• Try it:
Lines from the one with "total: 2324.25 -> 2629.08" up to and including the one with "total: 13035.66 -> 14730.55" are to be copied exactly from the records below, without their pictures.
#### Data to examine
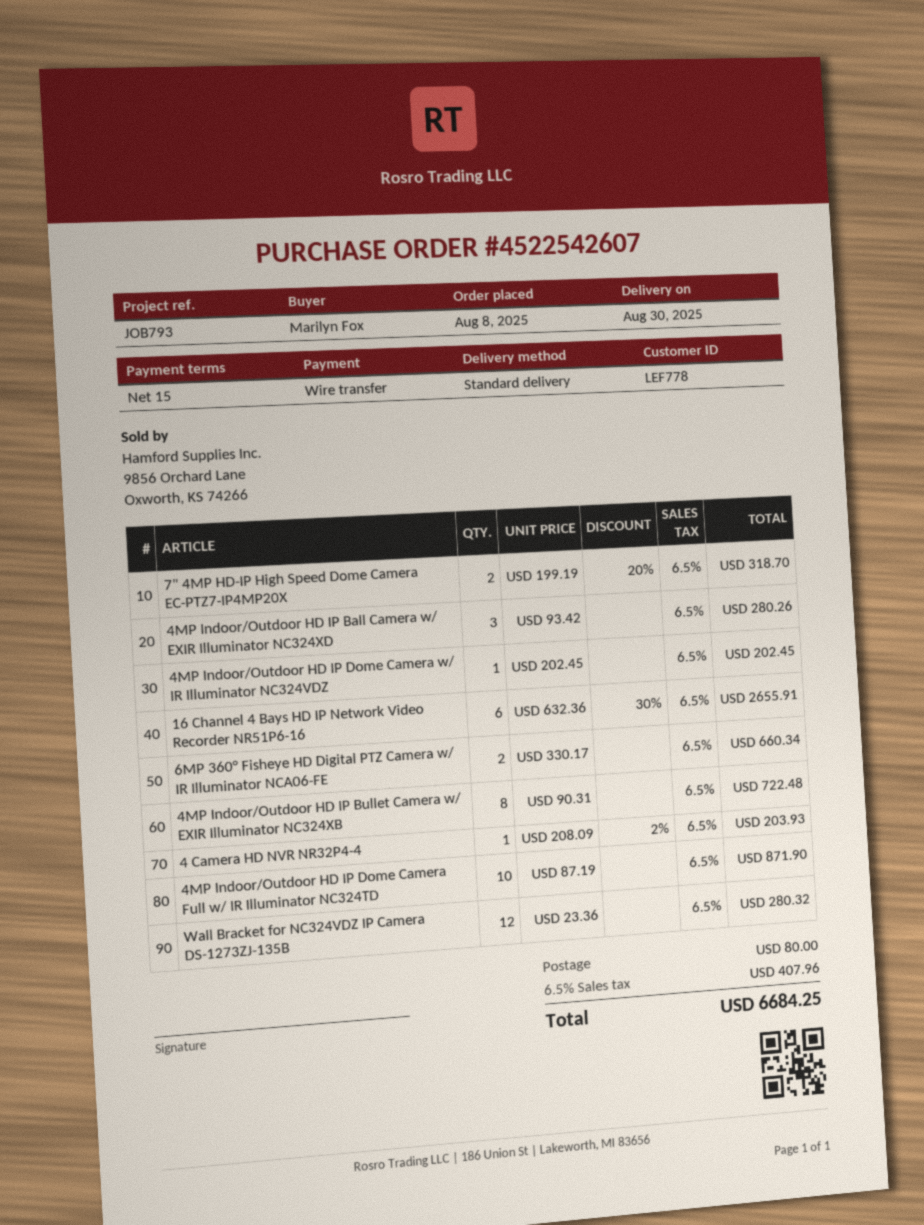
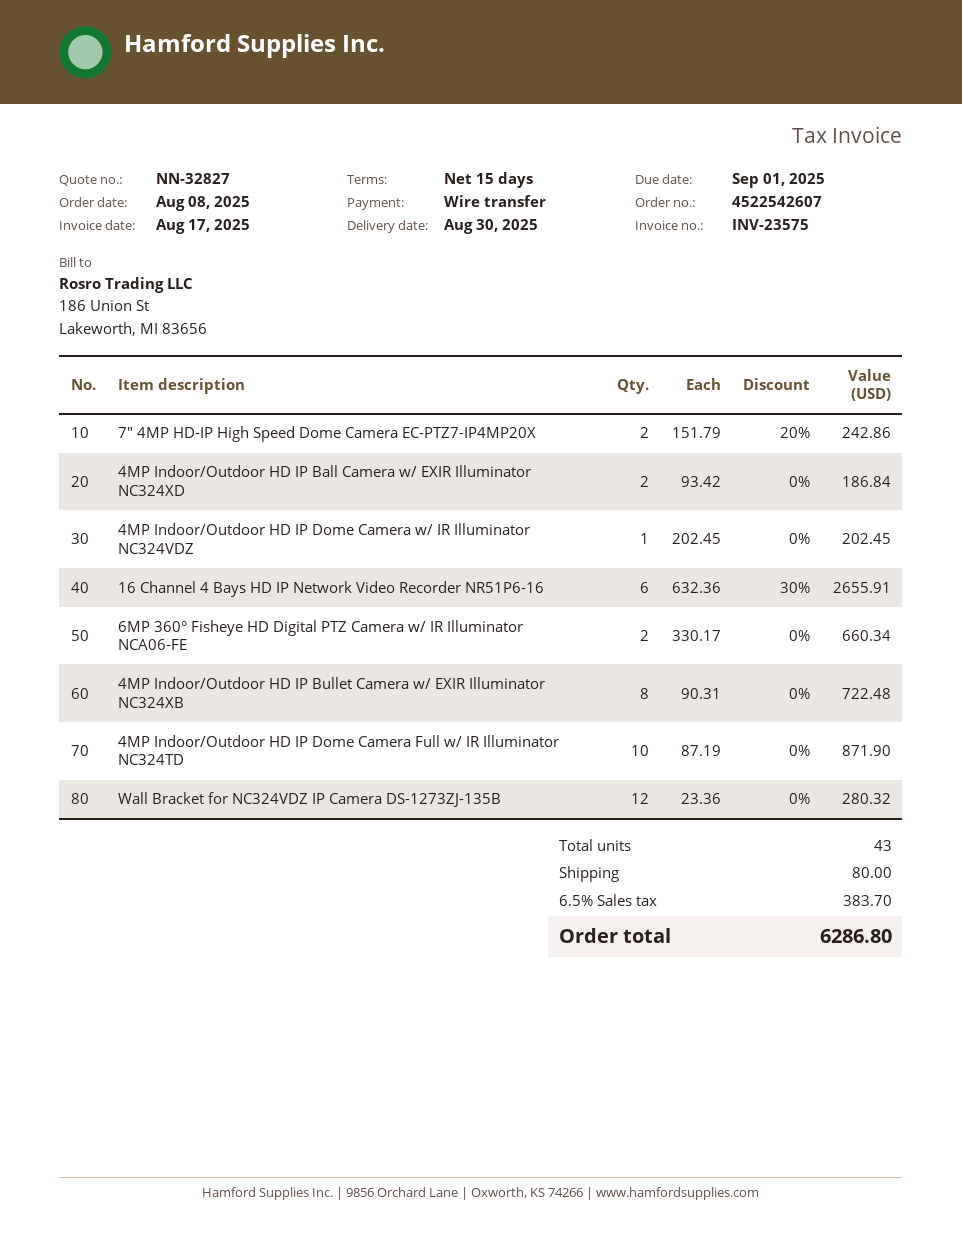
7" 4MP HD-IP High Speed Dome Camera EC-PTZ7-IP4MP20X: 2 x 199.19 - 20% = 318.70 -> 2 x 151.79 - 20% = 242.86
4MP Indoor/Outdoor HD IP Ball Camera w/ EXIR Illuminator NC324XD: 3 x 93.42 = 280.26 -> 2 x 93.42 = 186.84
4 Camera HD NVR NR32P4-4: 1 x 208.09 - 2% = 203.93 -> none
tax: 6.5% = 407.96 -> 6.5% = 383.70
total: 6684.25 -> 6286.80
########
#### Data to examine
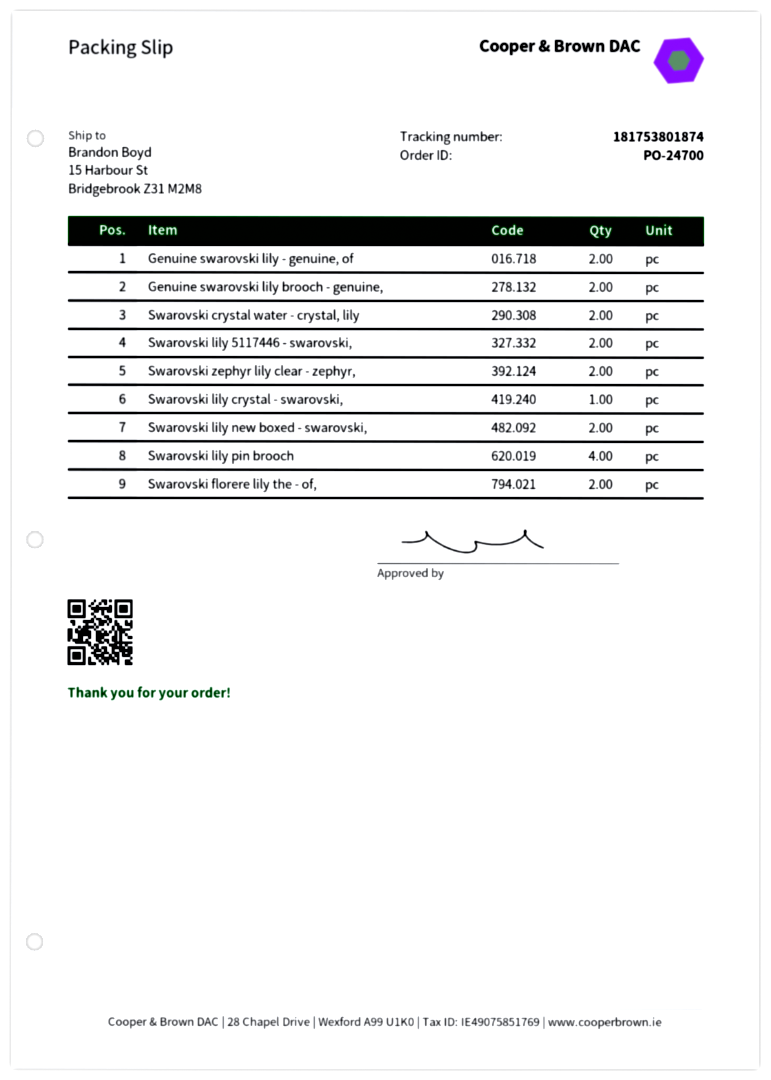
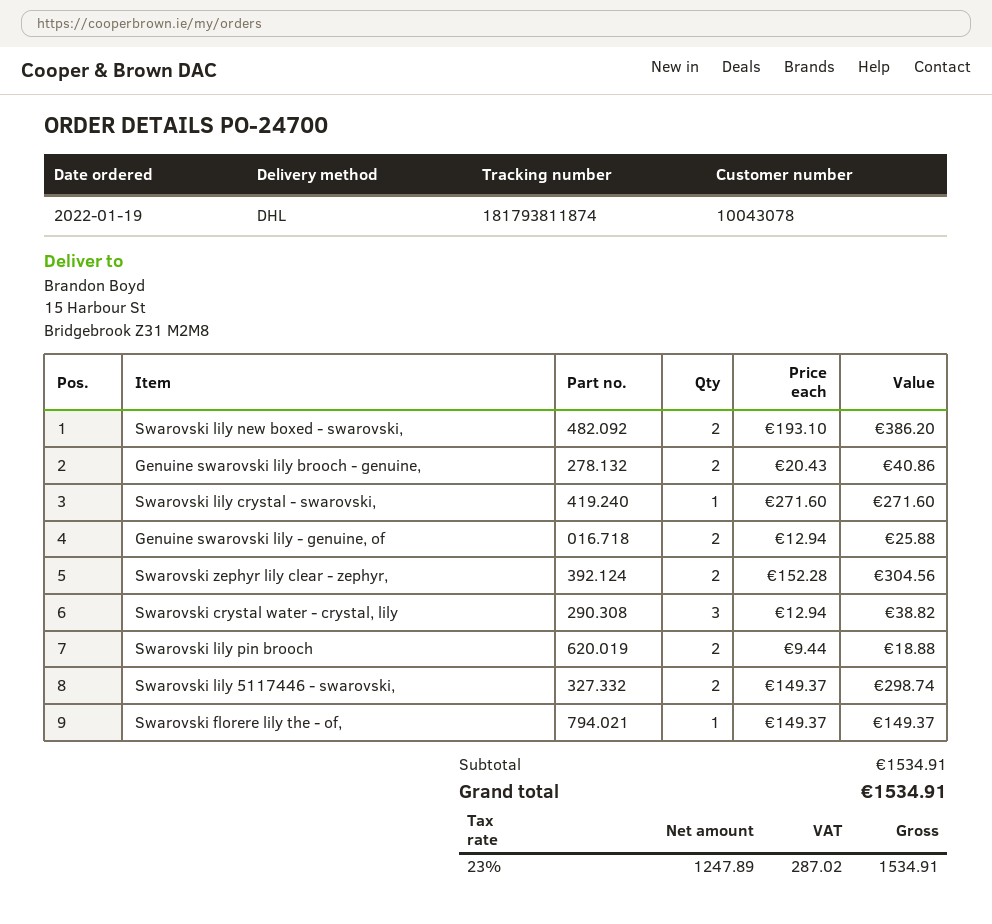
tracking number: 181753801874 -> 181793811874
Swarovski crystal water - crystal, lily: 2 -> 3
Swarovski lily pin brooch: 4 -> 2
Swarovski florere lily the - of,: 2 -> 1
########
#### Data to examine
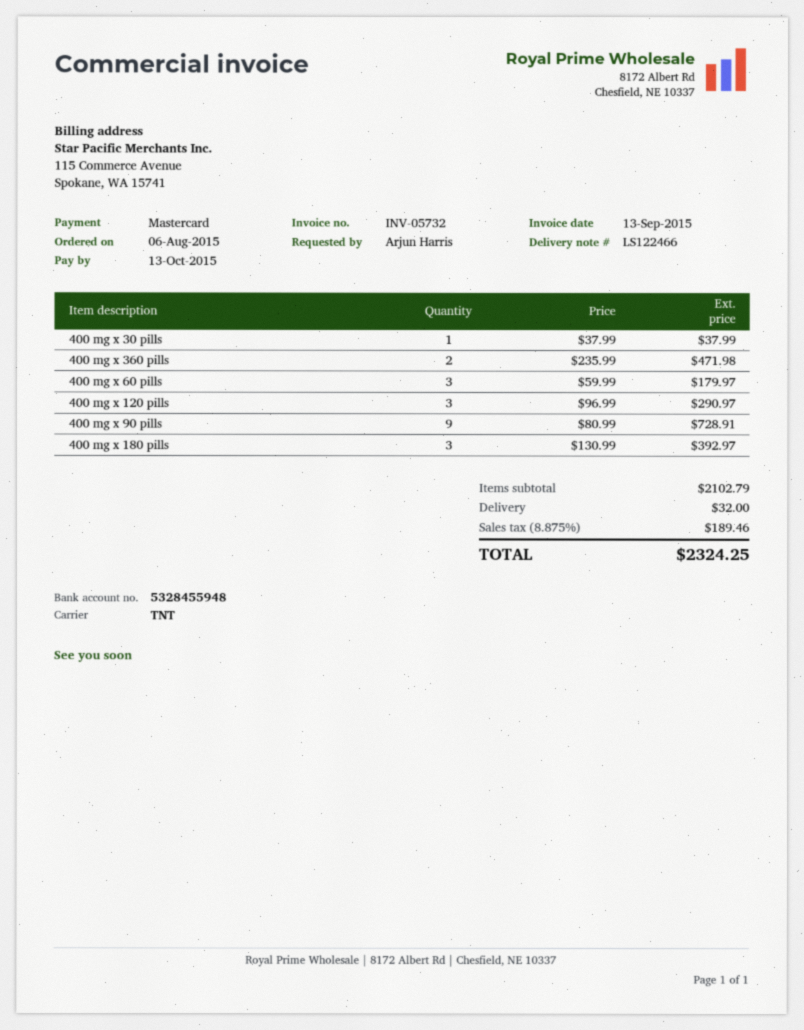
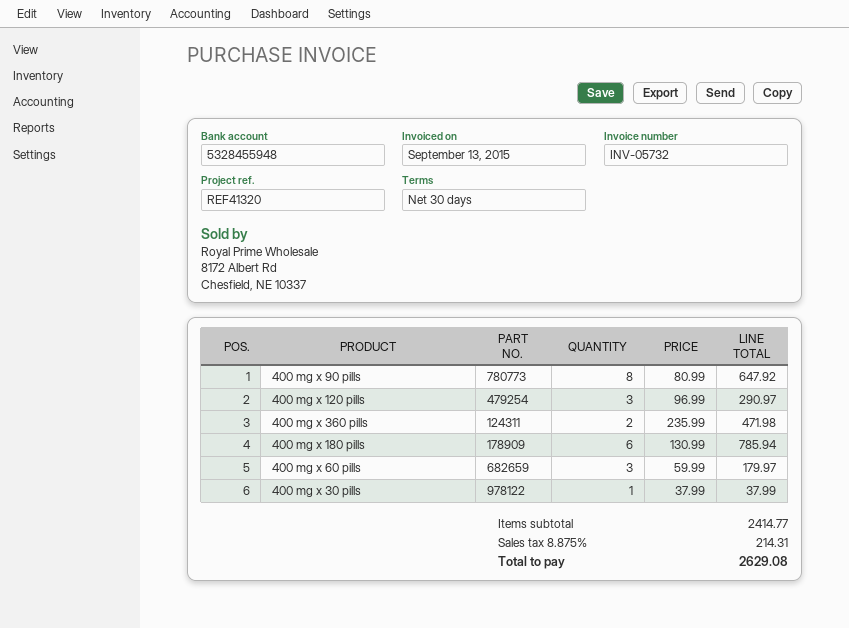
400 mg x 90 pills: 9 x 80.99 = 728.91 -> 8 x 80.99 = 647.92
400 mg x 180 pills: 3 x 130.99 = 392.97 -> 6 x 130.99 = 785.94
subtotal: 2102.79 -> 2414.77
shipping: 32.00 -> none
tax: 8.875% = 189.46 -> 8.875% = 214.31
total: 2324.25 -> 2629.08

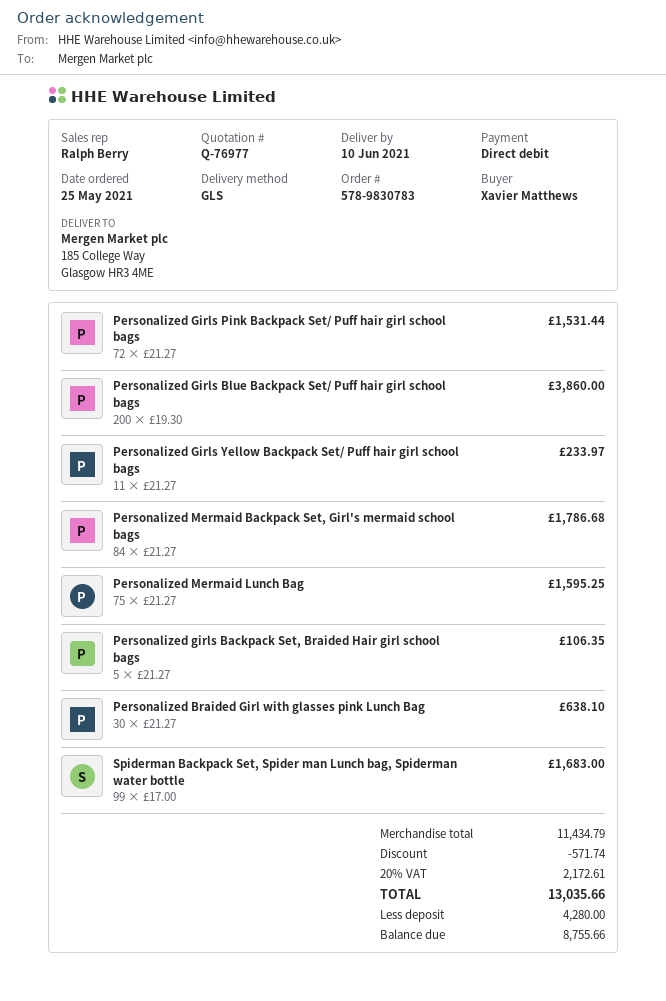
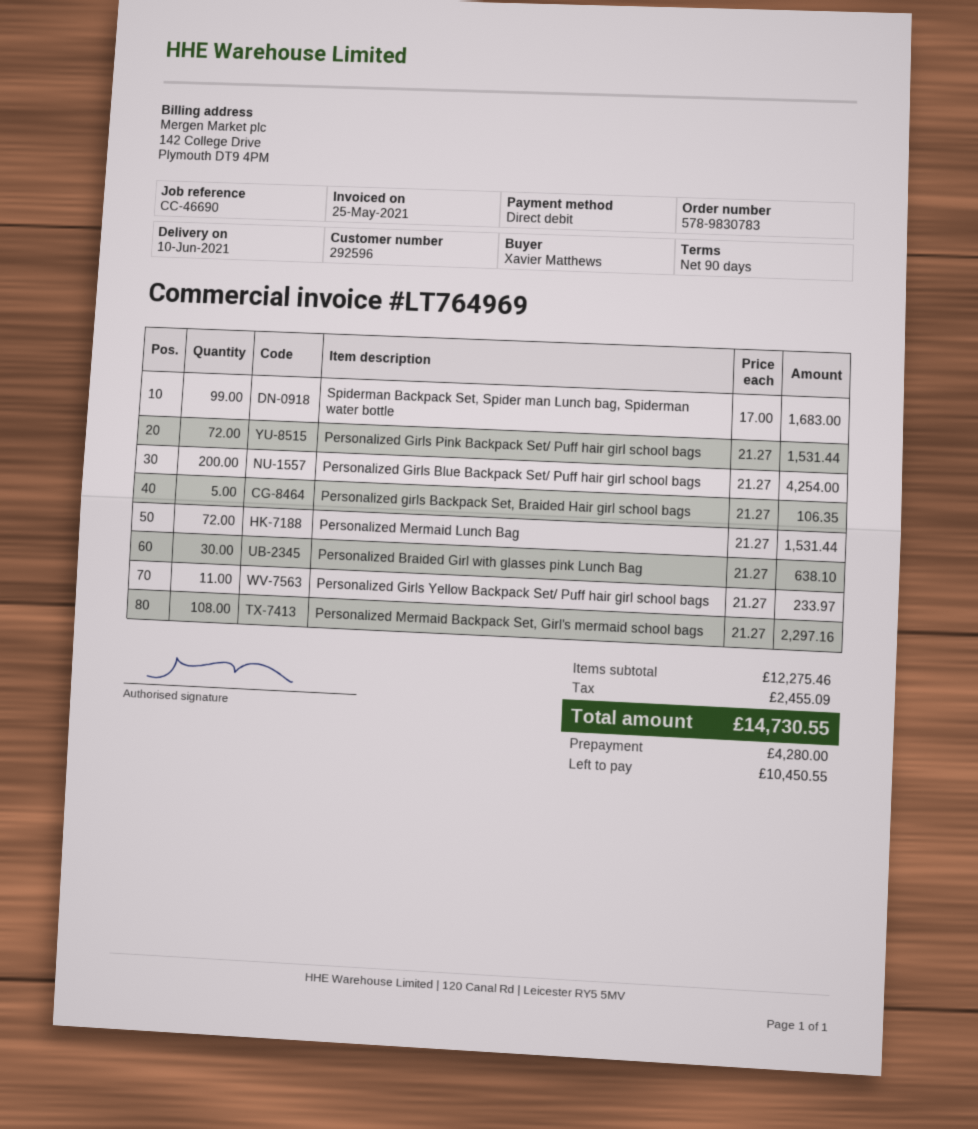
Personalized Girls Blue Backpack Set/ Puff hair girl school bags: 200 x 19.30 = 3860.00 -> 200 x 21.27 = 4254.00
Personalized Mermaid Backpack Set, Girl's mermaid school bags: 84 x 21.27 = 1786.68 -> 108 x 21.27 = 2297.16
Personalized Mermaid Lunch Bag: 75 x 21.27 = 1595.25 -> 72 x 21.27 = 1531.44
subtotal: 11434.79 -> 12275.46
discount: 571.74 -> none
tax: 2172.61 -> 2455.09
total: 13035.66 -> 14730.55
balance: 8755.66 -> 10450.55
########
• Reply:
total: 2324.25 -> 2629.08

Personalized Girls Blue Backpack Set/ Puff hair girl school bags: 200 x 19.30 = 3860.00 -> 200 x 21.27 = 4254.00
Personalized Mermaid Backpack Set, Girl's mermaid school bags: 84 x 21.27 = 1786.68 -> 108 x 21.27 = 2297.16
Personalized Mermaid Lunch Bag: 75 x 21.27 = 1595.25 -> 72 x 21.27 = 1531.44
subtotal: 11434.79 -> 12275.46
discount: 571.74 -> none
tax: 2172.61 -> 2455.09
total: 13035.66 -> 14730.55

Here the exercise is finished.